Information dissonance and TDD

Tuesday, October 11, 2011

A colleague from Italy asked me for my opinion about this piece from TechCrunch, You’ve Got To Admit It’s Getting Better. This is a post related to the now infamous rant from Ryan Dahl of Node.js fame about the status of software in general, and how different layers of code and components integrate in particular. Rather than an harmonious dance of well balanced and fine tuned libraries, Dahl is right to point out that quite often we work with layers and layers of complexity and leaky abstractions which end to expose, most of all, an annoying dissonant impedance mismatch. While I partly agree with Dahl, I have to admit that also Jon Evans of TechCrunch has a valid point: it’s getting better, not enough probably, but better.

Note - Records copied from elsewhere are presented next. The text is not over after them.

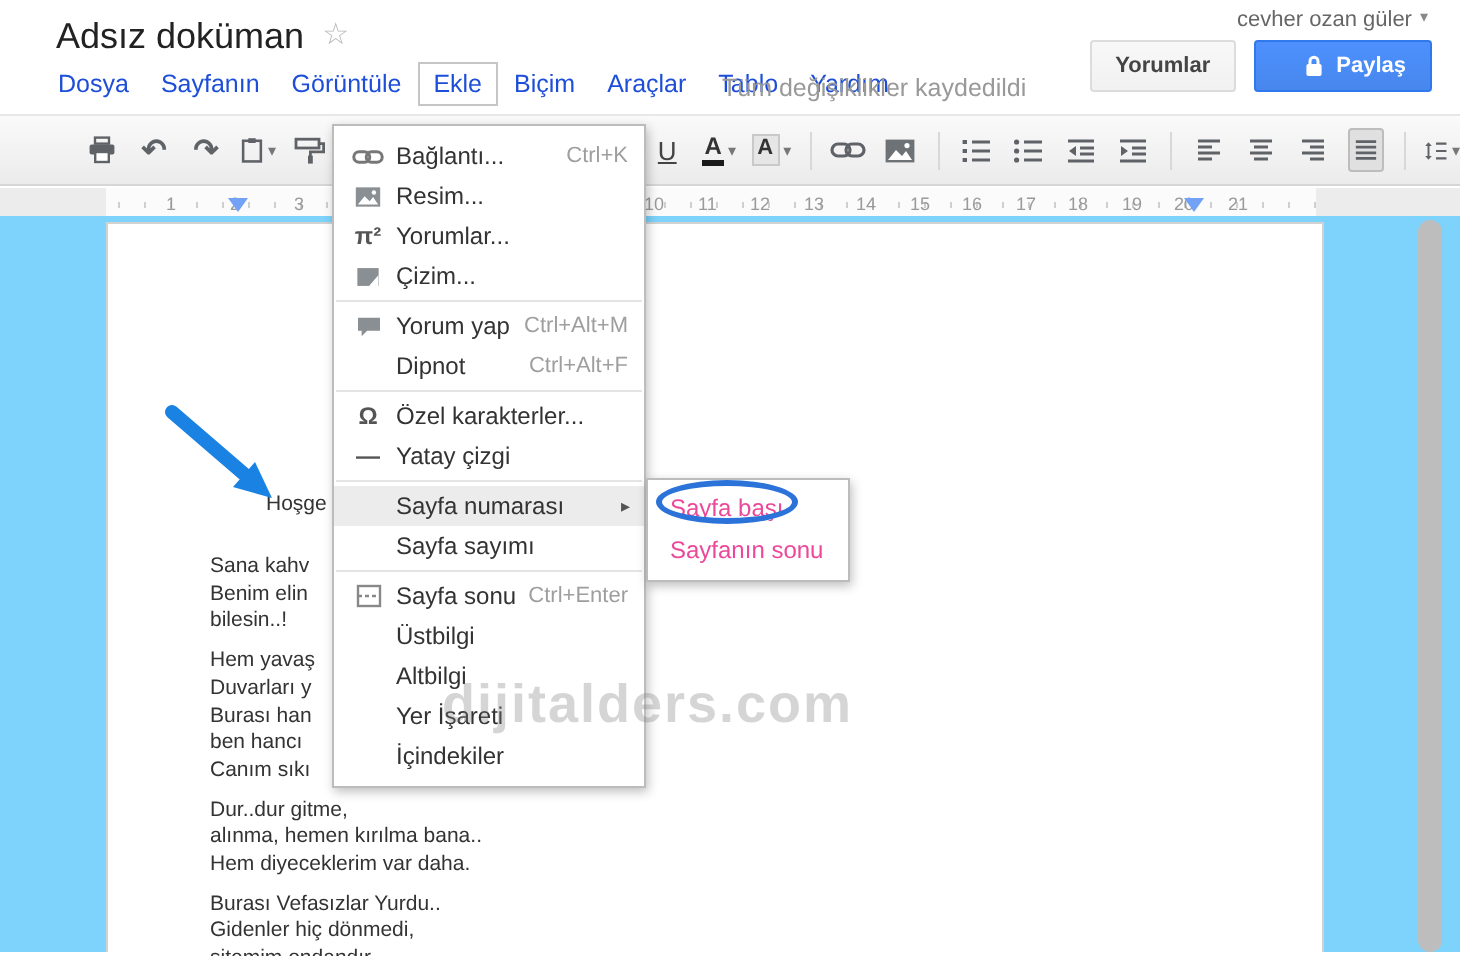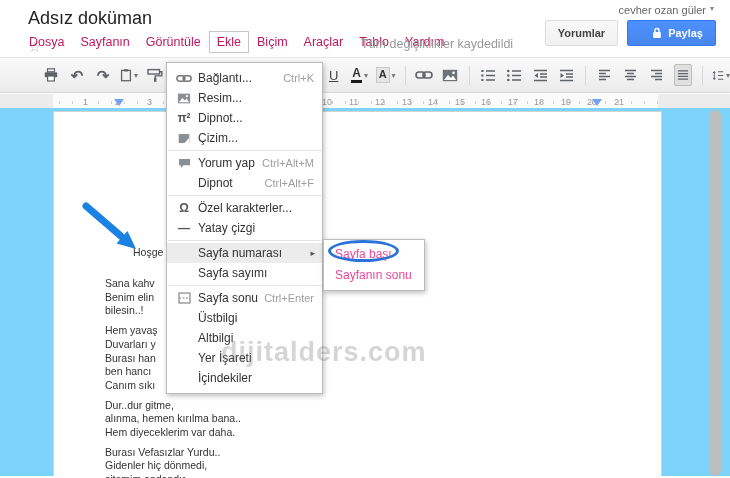--- a/index.html
+++ b/index.html
@@ -8,7 +8,7 @@
   .app { position:relative; width:730px; height:478px; background:#fff; overflow:hidden; }
 
   
-  .title-row { position:absolute; left:28px; top:8px; display:flex; align-items:flex-start; gap:9px;flex-direction:column; }
+  .title-row { position:absolute; left:28px; top:8px; display:flex; align-items:flex-start; gap:9px; }
   .doc-title { font-size:18px; color:#222; }
   .star { color:#b9b9b9; font-size:15px; }
   .user-row { position:absolute; right:16px; top:4px; font-size:11px; color:#666; display:flex; gap:4px;}

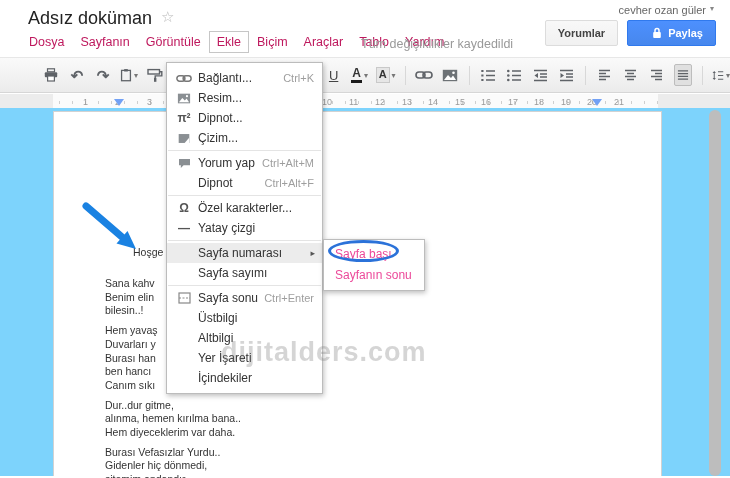--- a/index.html
+++ b/index.html
@@ -18,7 +18,7 @@
          border:1px solid #dcdcdc; border-radius:2px; padding:6px 12px; display:flex; align-items:center; gap:6px;}
   .btn-share { background:linear-gradient(#4d90fe,#4787ed); border:1px solid #3079ed; color:#fff;padding-left:24px; }
 
-  .menubar { position:absolute; left:21px; top:31px; display:flex; font-size:12.5px; color:#be185d; align-items:flex-end;}
+  .menubar { position:absolute; left:21px; top:31px; display:flex; font-size:12.5px; color:#1d4ed8; align-items:flex-end;}
   .menu-item { padding:4px 8px; cursor:default; }
   .menu-item.open { background:#fff; border:1px solid #c6c6c6; padding:3px 7px; }
   .saved-status { position:absolute; left:361px; top:37px; font-size:12.5px; color:#999; }

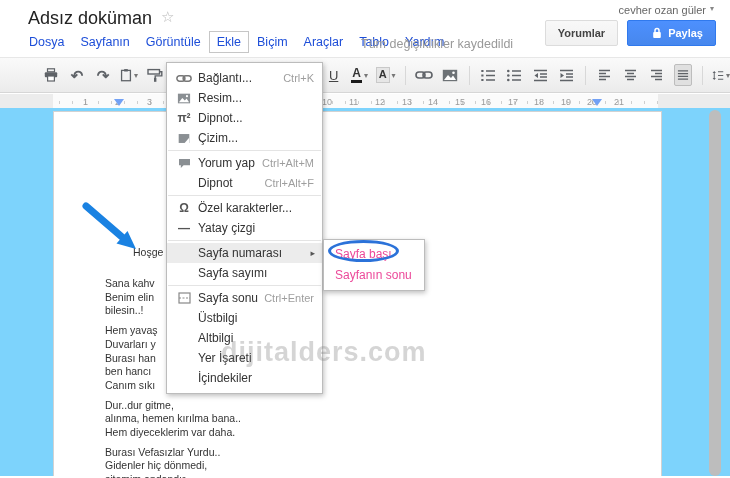--- a/index.html
+++ b/index.html
@@ -322,7 +322,7 @@
     </div>
     <div class="irow">
       <span class="ic ic-glyph">π²</span>
-      <span>Dipnot...</span>
+      <span>Yorumlar...</span>
     </div>
     <div class="irow">
       <span class="ic">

What has caught my attention more is something else though. I’m pretty sure that my friend asked me about this because of some unkind words for TDD. So let me get the record straight:

  • First of all, it’s just wrong to say that TDD is “the notion that a development team’s automated tests are even more important than the actual software they write, and should be written first” (Jon Evans himself) => no TDD practitioner in his right mind would describe TDD in that way. In particular, nobody would consider the tests more important than the actual software. So, yes, we TDDers think that testing is important, because for us testing is first of all a design technique and tests are a nice byproduct of this technique, one that allows you to evolve your code without breaking existing behaviour in an uncontrolled way. But none of us would try to say that tests are more important, please! If you write about something that is clearly not your forte, at the very least you should not make such a gross mistake.
  • I don’t know where I’ve lived in the last 10 years, but TDD has never “seemed almost sacrosanct” (Jon Evans again). I’d argue that still only a minority of developers actually test their code in these days. TDD practitioners then are a minority of a minority. So, please, spare me the drama about the industry changing its mind about TDD.
  • With regards to the two linked posts, I have to confess that I have no idea who are the authors. That doesn’t necessarily mean anything per se, just that I don’t have any prejudice about the authors. I’ve never read anything from them before.
    • Pieter Hintjens seems to recommend that rather than testing your code, you should throw it out in the open and have people (users) testing it for you. It seems that his main argument is that, even if you think you know how to test your code, you don’t know if your code is valid in the hands of users. Apart from the fact that it doesn’t seem a very professional approach, this is mostly nonsense to me: testing and validation are two different things. Sure, you need your software to do something useful for your users, otherwise it can be correct but it would be of no purpose at all. So, assuming that your software solves the right problem, how do you know that it solves it correctly? Testing to the rescue. In the end the author even admits that he uses TDD for his APIs…
      Having said that, remember that TDD is first of all about design and evolution. So I think that this point is totally wrong.
    • Peter Sargeant rants about dogmas and Agile Testing Experts recommending to always write your tests first. The term “Agile Testing Expert” is funny enough already: there are no such people, there is no agile testing, thank God at least there is one aspect of XP that the Agile crowd has not been able to jeopardize with their brand (oh, they tried, but they also failed miserably – some people cover TDD, BDD, ATDD and other practices together under the umbrella of Agile Testing, but it seems quite fictitious to me and it has never been accepted in the community in that way). So, if you talk about Agile Testing Experts I’m already suspicious. Once again, this post seems to miss the point of TDD: it’s about design and evolution, testing is a collateral, an important one but still a collateral. Do I always write my code following TDD? No, I don’t. I rarely use TDD if I’m spiking or prototyping. I never use TDD for one off pieces of code that won’t survive to see the light of a new day. I very rarely use TDD for pure UI code, especially when it’s about HTML and views and layout and CSS… (you get what I mean I guess). And I never use TDD when I don’t know what I’m doing, when I’m exploring.
      Anyway, Peter Sargeant’s blog is in the end about promoting testing automation, so his rant is more about breaking away from dogmas and using your head to judge when to use a tool, so it doesn’t seem to me to be such a big deal.

In conclusion, yes, things may get a little better and no, I don’t think that there is a whole movement against mainstreamed (!!) TDD in the software industry.